Materials provided Block Start
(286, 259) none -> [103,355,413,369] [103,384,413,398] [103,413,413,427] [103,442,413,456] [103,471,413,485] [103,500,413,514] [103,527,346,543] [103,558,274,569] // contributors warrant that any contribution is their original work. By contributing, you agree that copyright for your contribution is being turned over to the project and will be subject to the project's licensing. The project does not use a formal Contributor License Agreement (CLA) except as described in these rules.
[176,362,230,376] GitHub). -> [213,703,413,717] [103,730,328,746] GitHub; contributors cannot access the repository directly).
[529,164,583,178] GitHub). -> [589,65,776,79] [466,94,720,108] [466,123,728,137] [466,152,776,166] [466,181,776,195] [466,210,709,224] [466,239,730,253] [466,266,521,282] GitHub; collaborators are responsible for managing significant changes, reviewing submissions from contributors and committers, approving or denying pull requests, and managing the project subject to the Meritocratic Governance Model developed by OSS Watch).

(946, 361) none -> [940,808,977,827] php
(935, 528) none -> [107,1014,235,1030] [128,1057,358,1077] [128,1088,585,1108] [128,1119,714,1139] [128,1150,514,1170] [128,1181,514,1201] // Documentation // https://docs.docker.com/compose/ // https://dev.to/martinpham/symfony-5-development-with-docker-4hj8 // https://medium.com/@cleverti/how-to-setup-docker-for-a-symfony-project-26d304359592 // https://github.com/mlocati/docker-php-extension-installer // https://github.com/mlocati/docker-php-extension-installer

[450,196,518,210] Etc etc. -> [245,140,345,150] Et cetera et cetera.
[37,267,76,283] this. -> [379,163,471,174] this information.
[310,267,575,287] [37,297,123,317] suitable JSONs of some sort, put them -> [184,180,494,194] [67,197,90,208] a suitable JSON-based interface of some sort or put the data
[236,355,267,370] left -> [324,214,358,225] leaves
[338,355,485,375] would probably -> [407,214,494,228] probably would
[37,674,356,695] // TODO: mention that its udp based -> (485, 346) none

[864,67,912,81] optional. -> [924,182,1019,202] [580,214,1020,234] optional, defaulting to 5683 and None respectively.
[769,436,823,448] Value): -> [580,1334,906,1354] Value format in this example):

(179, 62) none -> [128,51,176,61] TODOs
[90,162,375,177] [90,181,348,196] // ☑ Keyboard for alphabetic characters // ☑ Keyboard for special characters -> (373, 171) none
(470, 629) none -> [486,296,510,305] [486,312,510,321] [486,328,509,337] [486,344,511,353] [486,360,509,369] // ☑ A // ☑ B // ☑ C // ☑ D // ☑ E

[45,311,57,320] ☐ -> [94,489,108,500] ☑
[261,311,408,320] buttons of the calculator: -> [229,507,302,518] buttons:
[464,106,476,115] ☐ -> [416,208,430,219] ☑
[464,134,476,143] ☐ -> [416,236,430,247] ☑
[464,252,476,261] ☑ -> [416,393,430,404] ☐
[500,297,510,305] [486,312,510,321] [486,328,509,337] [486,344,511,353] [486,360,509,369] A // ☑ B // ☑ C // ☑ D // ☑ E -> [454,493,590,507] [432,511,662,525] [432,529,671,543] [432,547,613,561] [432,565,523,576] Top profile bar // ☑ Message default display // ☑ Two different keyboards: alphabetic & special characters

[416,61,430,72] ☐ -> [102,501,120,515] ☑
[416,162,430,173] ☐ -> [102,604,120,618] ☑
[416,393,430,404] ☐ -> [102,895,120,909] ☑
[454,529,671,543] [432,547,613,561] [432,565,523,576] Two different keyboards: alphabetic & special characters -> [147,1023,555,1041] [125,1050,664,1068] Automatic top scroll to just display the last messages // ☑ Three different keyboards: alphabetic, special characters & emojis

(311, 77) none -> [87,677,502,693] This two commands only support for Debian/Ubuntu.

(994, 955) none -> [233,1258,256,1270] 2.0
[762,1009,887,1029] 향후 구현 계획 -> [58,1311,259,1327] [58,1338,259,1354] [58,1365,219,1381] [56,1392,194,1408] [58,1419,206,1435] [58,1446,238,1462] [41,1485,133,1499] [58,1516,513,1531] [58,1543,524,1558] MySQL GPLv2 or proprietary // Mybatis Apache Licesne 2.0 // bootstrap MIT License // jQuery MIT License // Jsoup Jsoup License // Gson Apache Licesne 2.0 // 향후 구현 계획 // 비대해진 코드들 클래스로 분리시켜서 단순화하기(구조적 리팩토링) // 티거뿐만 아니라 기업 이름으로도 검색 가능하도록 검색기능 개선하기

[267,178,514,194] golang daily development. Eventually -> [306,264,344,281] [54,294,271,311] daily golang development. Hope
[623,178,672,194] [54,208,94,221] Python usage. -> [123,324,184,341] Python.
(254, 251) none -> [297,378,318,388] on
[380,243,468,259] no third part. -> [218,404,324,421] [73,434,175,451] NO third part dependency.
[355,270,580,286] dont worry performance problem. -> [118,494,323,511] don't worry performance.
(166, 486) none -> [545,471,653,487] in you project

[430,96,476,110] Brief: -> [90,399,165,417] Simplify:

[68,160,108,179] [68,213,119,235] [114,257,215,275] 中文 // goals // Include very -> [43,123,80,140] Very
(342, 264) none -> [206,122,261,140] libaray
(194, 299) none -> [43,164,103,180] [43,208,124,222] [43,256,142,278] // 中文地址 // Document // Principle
Materials provided Block End
Given the data above, which lines hold the string "subject"? Return them.

(Exercise output)
(286, 259) none -> [103,355,413,369] [103,384,413,398] [103,413,413,427] [103,442,413,456] [103,471,413,485] [103,500,413,514] [103,527,346,543] [103,558,274,569] // contributors warrant that any contribution is their original work. By contributing, you agree that copyright for your contribution is being turned over to the project and will be subject to the project's licensing. The project does not use a formal Contributor License Agreement (CLA) except as described in these rules.
[529,164,583,178] GitHub). -> [589,65,776,79] [466,94,720,108] [466,123,728,137] [466,152,776,166] [466,181,776,195] [466,210,709,224] [466,239,730,253] [466,266,521,282] GitHub; collaborators are responsible for managing significant changes, reviewing submissions from contributors and committers, approving or denying pull requests, and managing the project subject to the Meritocratic Governance Model developed by OSS Watch).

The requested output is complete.